Пожарные ещё не уехали, когда мы подъехали к складу. В воздухе висел густой запах гари и расплавленного металла. Сквозь дым виднелись обугленные стены и покорёженные ворота.
Я вышел из машины и молча направился внутрь, даже не дождавшись, пока мне откроют дверь.
— Всё сгорело подчистую, — сказал Лука, идя позади. — Ни камер, ни свидетелей. Ничего.
Я обвёл взглядом помещение. От контейнеров остались лишь металлические остовы. В углу лежал изувеченный труп — один из наших. Глаза Данте остановились на нём лишь на секунду — не от жалости, а от злости. Кто-то обошёл его систему. Ударил точно. Больно. И бесшумно.
— Откуда начался пожар?
— Судя по всему, изнутри.
— Значит, закладка была в товаре?
— Мы так думали. Но... ничего не нашли. Ни остатков взрывчатки, ни следов бензина. Ни черта.
Я присел рядом с одной из обугленных балок. Пепел облепил мои ботинки, но мне было плевать.
— Это кто-то с головой, — пробормотал я, скорее себе, чем Луке. — Кто-то, кто понимает, как устроены наши склады.
Лука промолчал. Он знал, что когда я говорю шёпотом, значит, внутри ураган.

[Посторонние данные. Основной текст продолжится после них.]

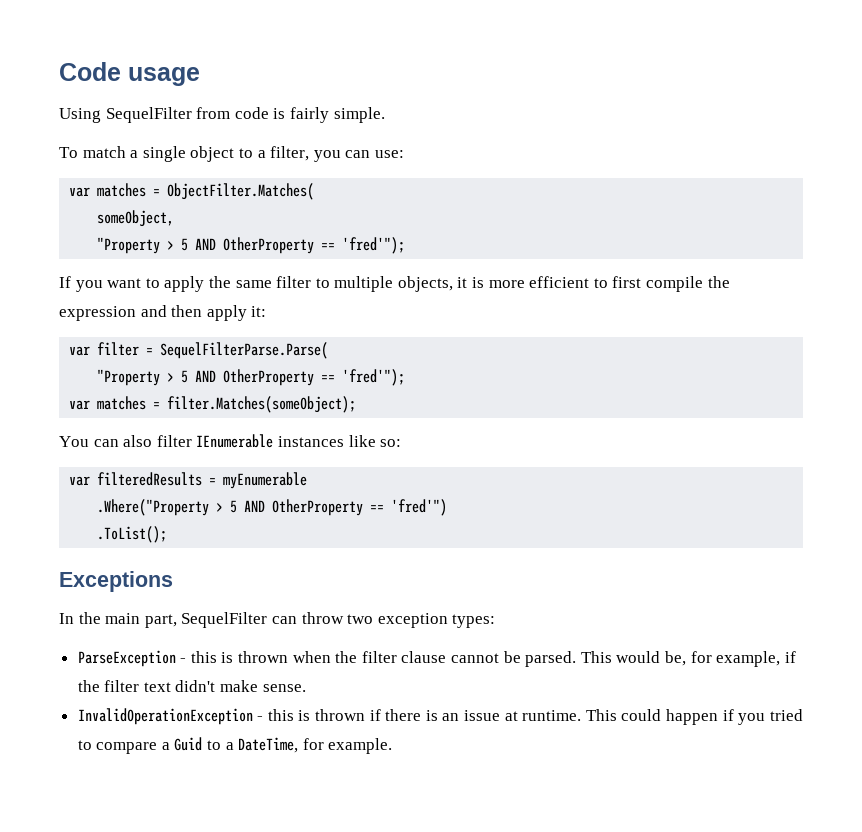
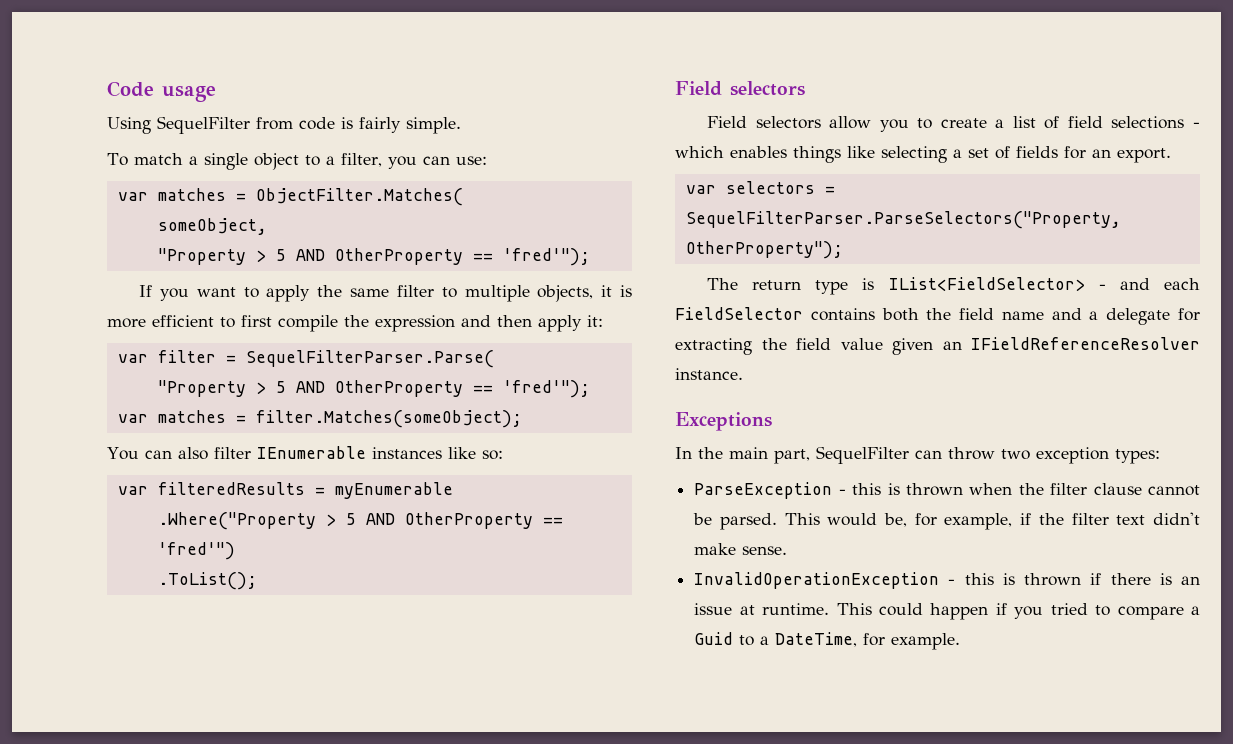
- var filter = SequelFilterParse.Parse(
+ var filter = SequelFilterParser.Parse(
  .ToList();
+ Field selectors
+ Field selectors allow you to create a list of field selections - which enables things like selecting a set of fields for an export.
+ var selectors = SequelFilterParser.ParseSelectors("Property, OtherProperty");
+ The return type is IList<FieldSelector> - and each FieldSelector contains both the field name and a delegate for extracting the field value given an IFieldReferenceResolver instance.

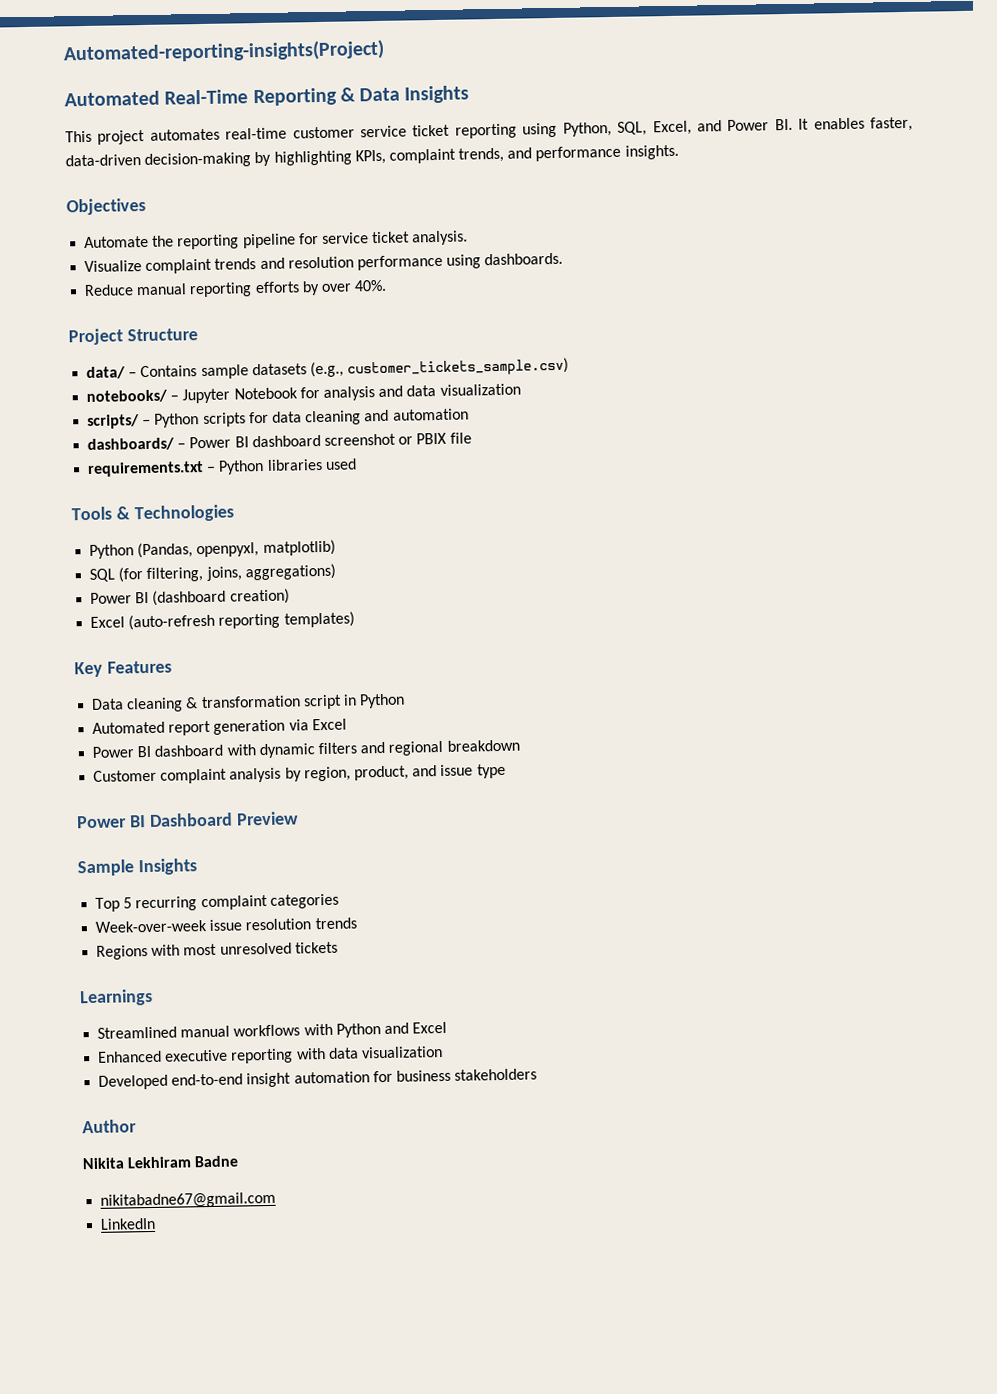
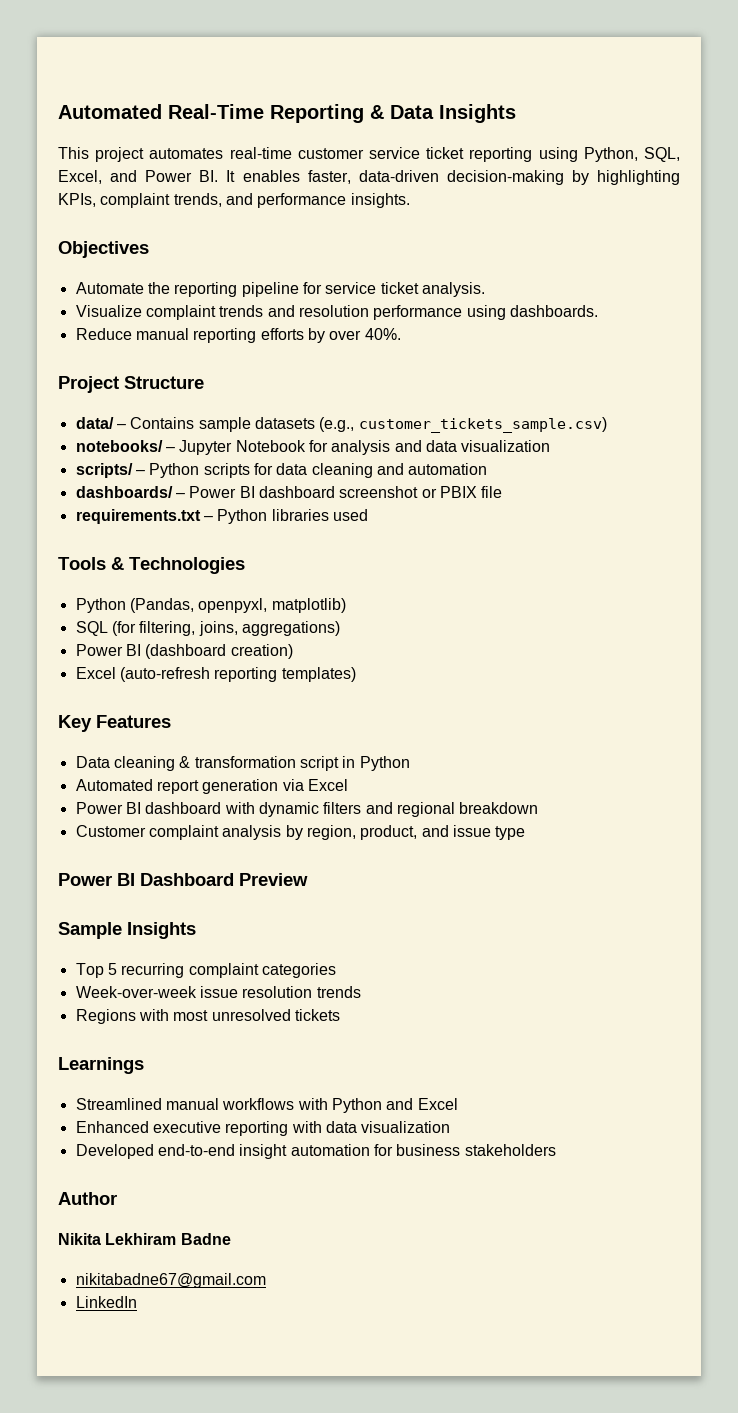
- Automated-reporting-insights(Project)

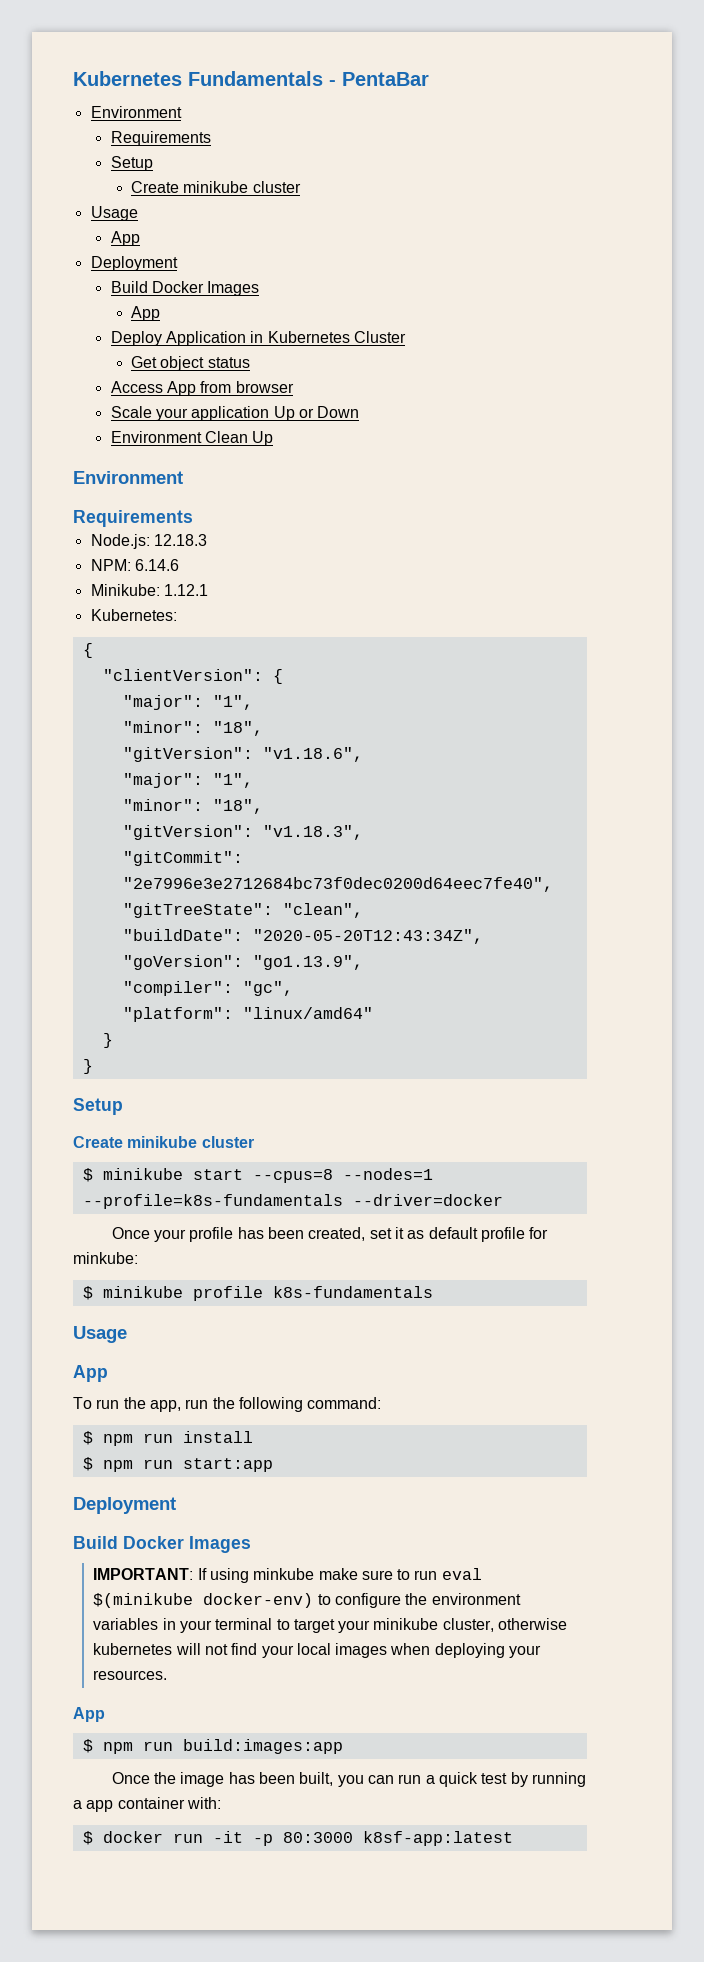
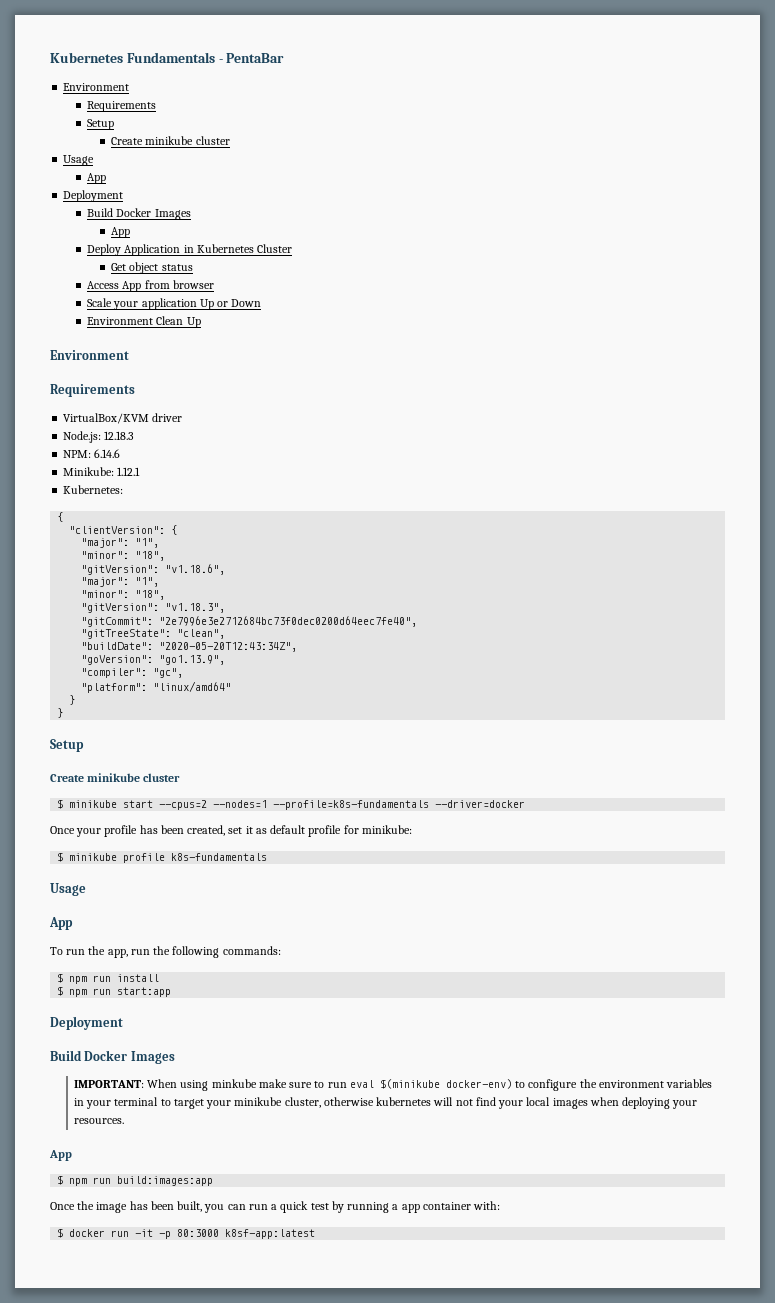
+ VirtualBox/KVM driver
- $ minikube start --cpus=8 --nodes=1 --profile=k8s-fundamentals --driver=docker
+ $ minikube start --cpus=2 --nodes=1 --profile=k8s-fundamentals --driver=docker
- Once your profile has been created, set it as default profile for minkube:
+ Once your profile has been created, set it as default profile for minikube:
- To run the app, run the following command:
+ To run the app, run the following commands:
- IMPORTANT: If using minkube make sure to run eval $(minikube docker-env) to configure the environment variables in your terminal to target your minikube cluster, otherwise kubernetes will not find your local images when deploying your resources.
+ IMPORTANT: When using minkube make sure to run eval $(minikube docker-env) to configure the environment variables in your terminal to target your minikube cluster, otherwise kubernetes will not find your local images when deploying your resources.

— Начни проверку. Наших людей. Всех.
— Ты думаешь...
— Я не думаю. Я знаю. Без крота никто бы не прошёл мимо охраны.
Я поднялся и снова оглядел склад. Пустота. Ни следа. Ни одной чёртовой зацепки.
Я сидел на заднем сиденье, устало откинувшись на чёрную кожу салона. Пахло дорогим табаком и гарью, въевшейся в пальто после склада. За окном проносился вечерний Рим — огни витрин, мотоциклы, дождь. Усталость в висках неприятно пульсировала.
Я вытащил сигарету и закурил. Лука молчал. И, сука, молчал так, будто сейчас скажет что-то, что мне точно не понравится.
— Говори уже, — бросил я, не поворачивая головы.
Он слегка кивнул и медленно заговорил:
— Сегодня вечером мероприятие. Наш новый ресторан — открытие. Всё готово.
— Я только что вышел из сгоревшего склада, Лука. И ты предлагаешь мне пить шампанское?
— Это не просто вечеринка. Там будет нужная публика. Люди, которые могут знать что-то... или быть замешаны. Вроде бы — светская болтовня, но мы оба знаем, как там ловятся нужные слова.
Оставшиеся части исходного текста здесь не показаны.